WORK ORDER ▸ Your answer should show every line of the material below that includes "price".

** Opening GIVEN DATA block **

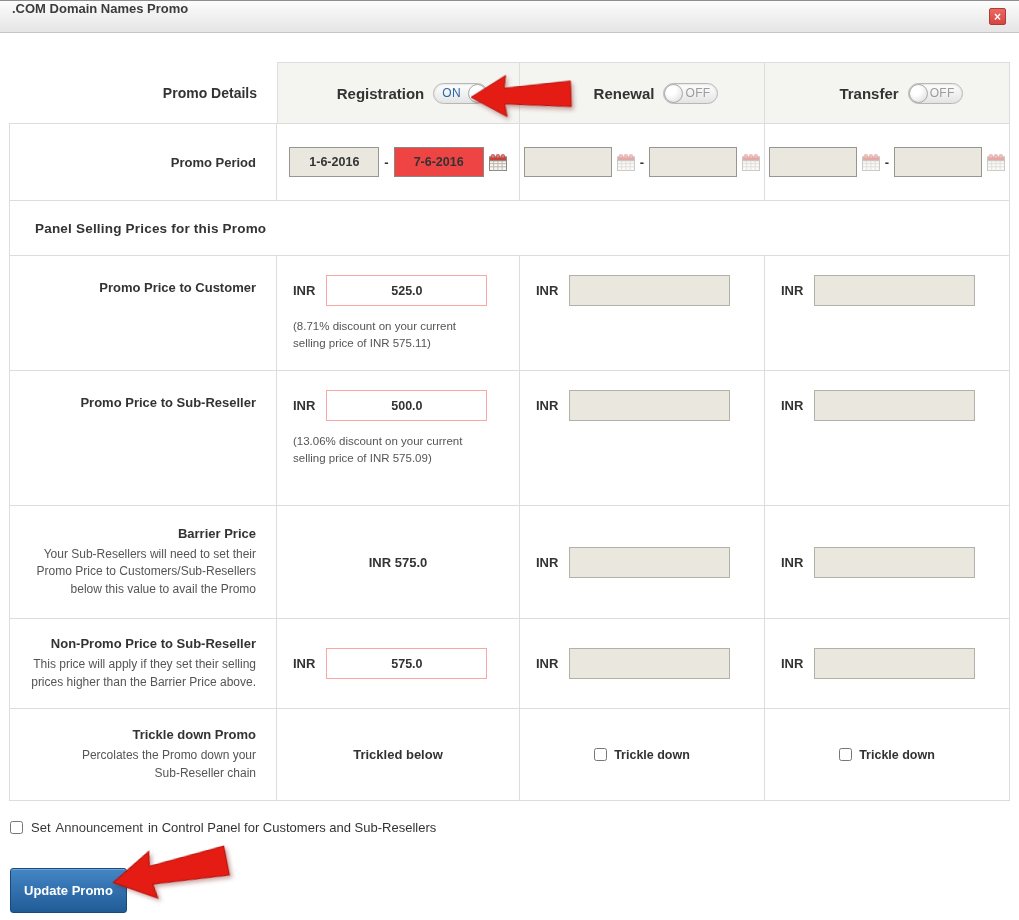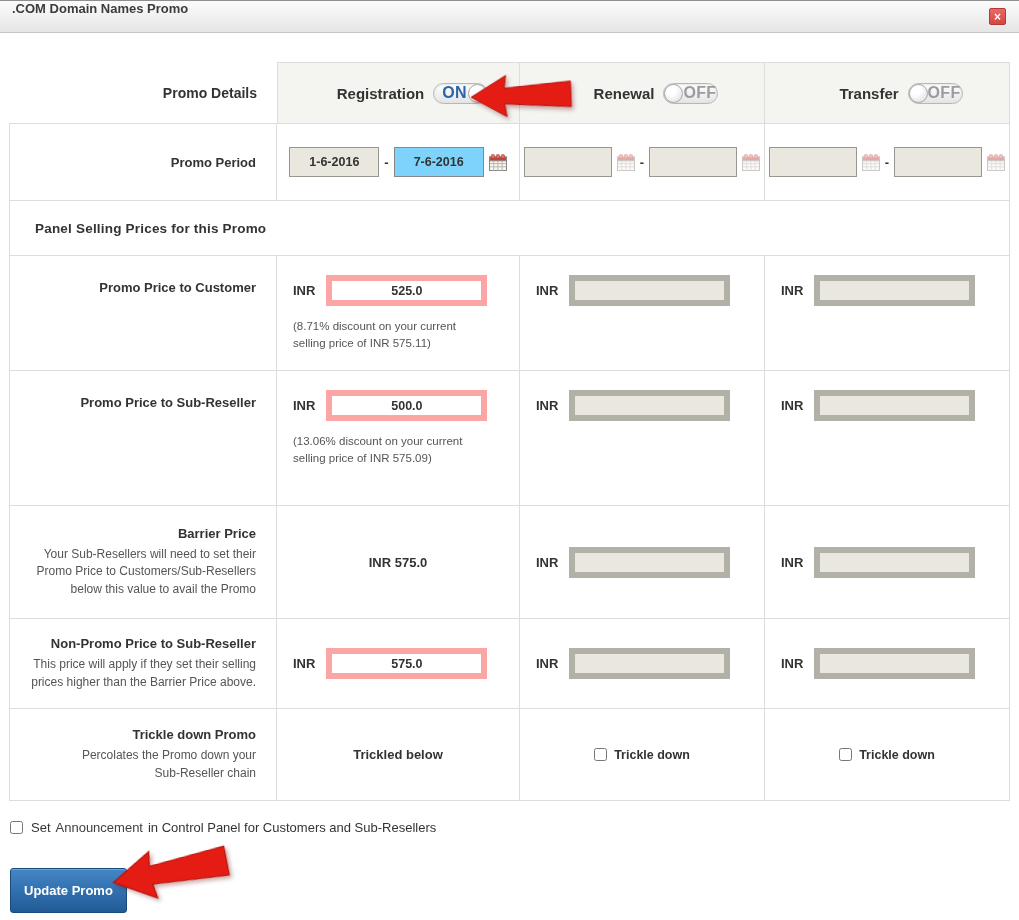--- a/index.html
+++ b/index.html
@@ -24,45 +24,45 @@
 
   .c-toggle { background:#f4f4f1; display:flex; align-items:center; justify-content:center; gap:9px; }
   .col-label { font-size:15px; font-weight:bold; color:#333;padding-left:28px; }
   .details-cell { display:flex; align-items:center; justify-content:flex-end; padding-right:20px; }
   .big-label { font-size:14px; font-weight:bold; color:#333; }
 
   .toggle { display:inline-flex; align-items:center; width:55px; height:21px; border:1px solid #b7b7b7; border-radius:12px; background:linear-gradient(#ffffff,#e4e4e4); box-shadow:inset 0 1px 2px rgba(0,0,0,.10); cursor:pointer; }
   .toggle .knob { width:19px; height:19px; border-radius:50%; background:radial-gradient(circle at 35% 30%, #ffffff 30%, #d9d9d9); border:1px solid #a8a8a8; flex:none; }
   .toggle-on { justify-content:space-between; padding:0 0 0 8px; }
   .toggle-off { justify-content:space-between; padding:0 7px 0 0; }
-  .t-text { font-size:16px; font-weight:bold; letter-spacing:.3px; }
+  .t-text { font-size:12px; font-weight:normal; letter-spacing:.3px; }
   .toggle-on .t-text { color:#2a66a8; }
   .toggle-off .t-text { color:#9c9c9c; }
 
   .cell-label { display:flex; flex-direction:column; justify-content:center; align-items:flex-end; text-align:right; padding:0 20px; }
   .cell-label.v-top { justify-content:flex-start; padding-top:24px; }
   .row-label { font-size:13px; font-weight:bold; color:#333; }
   .desc { font-size:12px; color:#555; margin-top:5px; line-height:1.45; max-width:225px; }
 
   .cell-dates { display:flex; align-items:center; justify-content:center; gap:5px; }
   .date-input { width:90px; height:30px; border:1px solid #98978f; background:#e9e7de; text-align:center; font-weight:bold; font-size:12.5px; color:#333; font-family:inherit; }
-  .date-input.white { background:#7dd3fc; border-color:#898983; }
+  .date-input.white { background:#ef4444; border-color:#898983; }
   .date-input.small { width:88px; }
   .dash { color:#333; font-weight:bold; font-size:13px; }
   .cal { width:18px; height:17px; flex:none; cursor:pointer; }
   .cal.faded { opacity:.45; cursor:default; }
 
   .section-cell { height:55px; display:flex; align-items:center; padding-left:25px; }
   .section-title { font-size:13.5px; font-weight:bold; color:#333; letter-spacing:.2px; }
 
   .cell-price { display:flex; flex-direction:column; justify-content:flex-start; padding:19px 18px 10px 16px; }
   .cell-price.v-center { justify-content:center; padding-top:0; padding-bottom:0; }
   .price-line { display:flex; align-items:center; gap:11px; }
   .inr { font-size:13px; font-weight:bold; color:#333; flex:none; }
-  .price-input { width:161px; height:31px; border:6px solid #fca5a5; background:#fff; text-align:center; font-weight:bold; font-size:12.5px; color:#333; font-family:inherit; }
+  .price-input { width:161px; height:31px; border:1px solid #fca5a5; background:#fff; text-align:center; font-weight:bold; font-size:12.5px; color:#333; font-family:inherit; }
   .price-input.dis { background:#e9e7de; border-color:#b2b1a7; }
   .note { margin-top:12px; font-size:11.5px; color:#555; line-height:1.5; max-width:180px; }
 
   .cell-center { display:flex; align-items:center; justify-content:center; font-size:13px; font-weight:bold; color:#333; }
   .cell-check { display:flex; align-items:center; justify-content:center; gap:7px; font-size:12.5px; font-weight:bold; color:#333; }
   .cell-check input[type=checkbox], .announce input[type=checkbox] { width:13px; height:13px; }
 
   
   .announce { display:flex; align-items:center; margin:19px 0 0 10px; font-size:13px; color:#333; }
   .announce .cb { margin-right:8px; }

** Closing GIVEN DATA block **

SOLUTION ▸
   .cell-price { display:flex; flex-direction:column; justify-content:flex-start; padding:19px 18px 10px 16px; }
   .cell-price.v-center { justify-content:center; padding-top:0; padding-bottom:0; }
   .price-line { display:flex; align-items:center; gap:11px; }
-  .price-input { width:161px; height:31px; border:6px solid #fca5a5; background:#fff; text-align:center; font-weight:bold; font-size:12.5px; color:#333; font-family:inherit; }
+  .price-input { width:161px; height:31px; border:1px solid #fca5a5; background:#fff; text-align:center; font-weight:bold; font-size:12.5px; color:#333; font-family:inherit; }
   .price-input.dis { background:#e9e7de; border-color:#b2b1a7; }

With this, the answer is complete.